High school coaching
Gillespie began coaching career on the high school level in his home state, winning 223 games from 1974 through 1987.

College coaching
Starting in 1988, Gillespie coached at St. Leo College (now St. Leo University) in St. Leo, Florida, just north of Tampa. There, he won 26 games in two seasons (1988–89 to 1989–90), including a 15–12 mark his first year.

Gillespie then moved to Tallahassee, where he built the now nationally renowned Tallahassee Community College program from scratch.

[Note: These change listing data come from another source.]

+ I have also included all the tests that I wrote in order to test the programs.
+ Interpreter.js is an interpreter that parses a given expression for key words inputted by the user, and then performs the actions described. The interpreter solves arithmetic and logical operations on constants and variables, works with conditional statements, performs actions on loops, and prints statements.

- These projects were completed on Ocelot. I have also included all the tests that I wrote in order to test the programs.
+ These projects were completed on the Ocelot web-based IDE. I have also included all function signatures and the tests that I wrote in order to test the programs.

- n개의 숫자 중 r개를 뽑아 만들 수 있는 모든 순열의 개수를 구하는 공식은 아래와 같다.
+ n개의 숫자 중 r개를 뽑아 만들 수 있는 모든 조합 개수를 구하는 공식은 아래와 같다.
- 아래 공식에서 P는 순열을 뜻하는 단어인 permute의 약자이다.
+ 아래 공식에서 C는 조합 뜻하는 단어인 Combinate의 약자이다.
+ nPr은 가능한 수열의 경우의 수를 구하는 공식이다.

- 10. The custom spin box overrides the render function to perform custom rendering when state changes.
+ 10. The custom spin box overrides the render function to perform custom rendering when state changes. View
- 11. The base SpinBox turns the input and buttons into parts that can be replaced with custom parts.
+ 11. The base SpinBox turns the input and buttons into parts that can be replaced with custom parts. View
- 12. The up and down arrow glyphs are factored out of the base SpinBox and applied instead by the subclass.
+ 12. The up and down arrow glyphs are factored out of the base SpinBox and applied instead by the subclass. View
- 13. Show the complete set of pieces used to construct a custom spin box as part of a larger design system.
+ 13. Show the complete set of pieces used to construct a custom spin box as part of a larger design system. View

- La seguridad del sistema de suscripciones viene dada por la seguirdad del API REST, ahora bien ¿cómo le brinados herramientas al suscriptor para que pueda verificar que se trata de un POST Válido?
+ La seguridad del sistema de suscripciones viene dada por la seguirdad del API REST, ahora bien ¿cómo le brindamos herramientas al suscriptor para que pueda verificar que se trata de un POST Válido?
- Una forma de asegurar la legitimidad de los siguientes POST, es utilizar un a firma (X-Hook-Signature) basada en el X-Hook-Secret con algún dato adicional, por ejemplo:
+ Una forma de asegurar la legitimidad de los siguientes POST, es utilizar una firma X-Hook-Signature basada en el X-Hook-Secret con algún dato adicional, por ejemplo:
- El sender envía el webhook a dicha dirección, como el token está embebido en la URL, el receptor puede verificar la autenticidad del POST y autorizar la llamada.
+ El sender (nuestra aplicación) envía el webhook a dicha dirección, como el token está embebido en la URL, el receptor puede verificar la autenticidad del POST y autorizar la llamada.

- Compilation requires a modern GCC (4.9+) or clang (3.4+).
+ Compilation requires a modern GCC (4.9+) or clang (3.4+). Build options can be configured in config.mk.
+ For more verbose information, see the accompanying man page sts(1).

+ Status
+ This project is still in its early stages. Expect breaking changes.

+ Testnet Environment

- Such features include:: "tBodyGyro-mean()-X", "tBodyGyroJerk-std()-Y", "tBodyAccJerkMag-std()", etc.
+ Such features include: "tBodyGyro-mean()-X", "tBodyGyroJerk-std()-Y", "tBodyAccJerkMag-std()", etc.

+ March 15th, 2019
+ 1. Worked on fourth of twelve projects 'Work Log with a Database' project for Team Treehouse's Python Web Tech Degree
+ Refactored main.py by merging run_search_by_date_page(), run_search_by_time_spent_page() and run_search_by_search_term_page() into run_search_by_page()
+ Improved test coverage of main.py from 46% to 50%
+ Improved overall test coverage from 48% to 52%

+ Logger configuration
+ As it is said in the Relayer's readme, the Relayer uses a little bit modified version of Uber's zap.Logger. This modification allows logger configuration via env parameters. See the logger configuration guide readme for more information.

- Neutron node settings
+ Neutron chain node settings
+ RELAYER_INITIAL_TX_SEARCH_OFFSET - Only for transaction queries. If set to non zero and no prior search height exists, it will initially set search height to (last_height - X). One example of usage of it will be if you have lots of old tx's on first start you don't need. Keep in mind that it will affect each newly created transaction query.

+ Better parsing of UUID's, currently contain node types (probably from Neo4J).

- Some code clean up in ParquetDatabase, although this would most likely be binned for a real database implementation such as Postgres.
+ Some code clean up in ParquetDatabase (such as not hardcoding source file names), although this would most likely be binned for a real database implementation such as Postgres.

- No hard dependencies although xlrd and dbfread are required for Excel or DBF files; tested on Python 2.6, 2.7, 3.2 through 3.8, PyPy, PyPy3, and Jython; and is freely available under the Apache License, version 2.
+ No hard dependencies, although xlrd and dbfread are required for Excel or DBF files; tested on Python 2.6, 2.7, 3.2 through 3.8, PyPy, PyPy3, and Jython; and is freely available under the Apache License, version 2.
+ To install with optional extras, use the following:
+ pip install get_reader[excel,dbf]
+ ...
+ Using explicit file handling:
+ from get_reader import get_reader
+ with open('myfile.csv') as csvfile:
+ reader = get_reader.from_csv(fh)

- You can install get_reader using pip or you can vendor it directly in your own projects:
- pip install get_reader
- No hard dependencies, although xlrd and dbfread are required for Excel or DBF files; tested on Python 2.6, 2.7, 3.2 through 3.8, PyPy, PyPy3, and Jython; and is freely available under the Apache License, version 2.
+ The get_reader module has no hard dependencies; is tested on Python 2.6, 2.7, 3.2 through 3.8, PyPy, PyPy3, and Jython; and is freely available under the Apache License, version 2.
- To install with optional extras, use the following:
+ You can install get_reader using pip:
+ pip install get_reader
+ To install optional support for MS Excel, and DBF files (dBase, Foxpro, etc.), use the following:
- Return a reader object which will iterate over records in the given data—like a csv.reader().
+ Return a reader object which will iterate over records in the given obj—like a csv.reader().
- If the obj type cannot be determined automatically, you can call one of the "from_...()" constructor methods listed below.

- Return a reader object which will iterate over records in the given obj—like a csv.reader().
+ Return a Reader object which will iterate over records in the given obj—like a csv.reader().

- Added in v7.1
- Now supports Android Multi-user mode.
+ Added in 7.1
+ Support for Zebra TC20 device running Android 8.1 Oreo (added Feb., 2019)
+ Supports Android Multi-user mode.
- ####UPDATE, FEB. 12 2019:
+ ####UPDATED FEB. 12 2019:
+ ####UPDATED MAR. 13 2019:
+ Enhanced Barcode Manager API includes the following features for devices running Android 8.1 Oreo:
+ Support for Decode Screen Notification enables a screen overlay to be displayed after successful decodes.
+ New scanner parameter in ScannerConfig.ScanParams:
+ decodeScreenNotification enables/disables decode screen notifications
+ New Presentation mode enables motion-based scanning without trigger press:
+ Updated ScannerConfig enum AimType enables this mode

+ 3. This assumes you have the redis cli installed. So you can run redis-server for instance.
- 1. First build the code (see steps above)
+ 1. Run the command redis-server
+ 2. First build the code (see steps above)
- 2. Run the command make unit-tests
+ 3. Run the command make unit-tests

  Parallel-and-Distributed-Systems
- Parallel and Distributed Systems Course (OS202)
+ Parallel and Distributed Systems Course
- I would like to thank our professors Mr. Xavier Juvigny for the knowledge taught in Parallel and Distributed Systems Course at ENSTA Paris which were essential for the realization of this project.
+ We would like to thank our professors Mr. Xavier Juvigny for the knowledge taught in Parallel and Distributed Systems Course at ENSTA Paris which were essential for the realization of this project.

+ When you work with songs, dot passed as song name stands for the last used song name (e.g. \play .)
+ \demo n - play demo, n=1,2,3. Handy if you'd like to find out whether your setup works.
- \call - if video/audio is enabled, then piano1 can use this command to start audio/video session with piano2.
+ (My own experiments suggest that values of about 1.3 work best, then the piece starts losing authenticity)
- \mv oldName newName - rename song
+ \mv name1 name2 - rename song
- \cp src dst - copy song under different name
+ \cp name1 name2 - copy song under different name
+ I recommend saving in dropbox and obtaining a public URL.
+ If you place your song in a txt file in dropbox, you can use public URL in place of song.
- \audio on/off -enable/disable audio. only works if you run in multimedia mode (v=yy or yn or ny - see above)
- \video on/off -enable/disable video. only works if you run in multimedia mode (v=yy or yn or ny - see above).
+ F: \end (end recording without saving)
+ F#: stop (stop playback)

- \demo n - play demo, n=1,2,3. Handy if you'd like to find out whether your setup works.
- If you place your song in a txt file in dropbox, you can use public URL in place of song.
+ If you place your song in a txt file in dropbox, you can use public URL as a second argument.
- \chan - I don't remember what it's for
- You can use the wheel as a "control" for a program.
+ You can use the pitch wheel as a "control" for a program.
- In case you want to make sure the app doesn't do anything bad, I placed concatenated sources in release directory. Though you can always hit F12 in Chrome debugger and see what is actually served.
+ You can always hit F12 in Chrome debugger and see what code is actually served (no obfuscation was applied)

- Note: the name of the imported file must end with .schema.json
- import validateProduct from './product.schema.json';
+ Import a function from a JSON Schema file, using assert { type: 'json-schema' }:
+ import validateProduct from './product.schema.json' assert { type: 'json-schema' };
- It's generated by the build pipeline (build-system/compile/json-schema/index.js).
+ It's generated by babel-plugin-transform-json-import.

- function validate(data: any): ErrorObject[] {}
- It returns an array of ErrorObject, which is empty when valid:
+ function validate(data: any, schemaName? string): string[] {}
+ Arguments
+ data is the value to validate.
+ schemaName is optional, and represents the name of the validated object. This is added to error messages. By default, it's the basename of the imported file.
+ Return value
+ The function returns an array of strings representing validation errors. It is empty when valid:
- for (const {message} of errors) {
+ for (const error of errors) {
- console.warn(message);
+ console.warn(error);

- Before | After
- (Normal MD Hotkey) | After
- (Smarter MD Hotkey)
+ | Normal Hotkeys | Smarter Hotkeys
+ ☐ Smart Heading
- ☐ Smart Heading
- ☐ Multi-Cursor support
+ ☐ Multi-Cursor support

From 1991–92 to 2000–01, Gillespie guided the Eagles to 258 wins in 10 seasons.  Compiling back-to-back 30-plus win seasons in 1995–96 (30–2) and 1996–97 (35–2), his teams were annually ranked among the nation's best junior college programs.

He then moved to Division I Florida A&M, where he compiled a record of 60–64, won two MEAC men's basketball tournament championships, and made two NCAA Division I men's basketball tournament appearances, in 2004 and 2007. In his last season, he led the Rattlers to their first 20-win season since 1989–90.

Stalking charges
Beginning in March 2005, police investigated Gillespie several times on stalking complaints, and warned Gillespie to stop his behavior.

On May 25, 2007, Gillespie was arrested on a misdemeanor stalking charge.  His accuser had previously reported Gillespie to police on May 15, 2007, but declined to file charges.  However, she filed charges after he stalked her at work again on May 24 and 25.  Gillespie was released from jail on a $1,000 bond.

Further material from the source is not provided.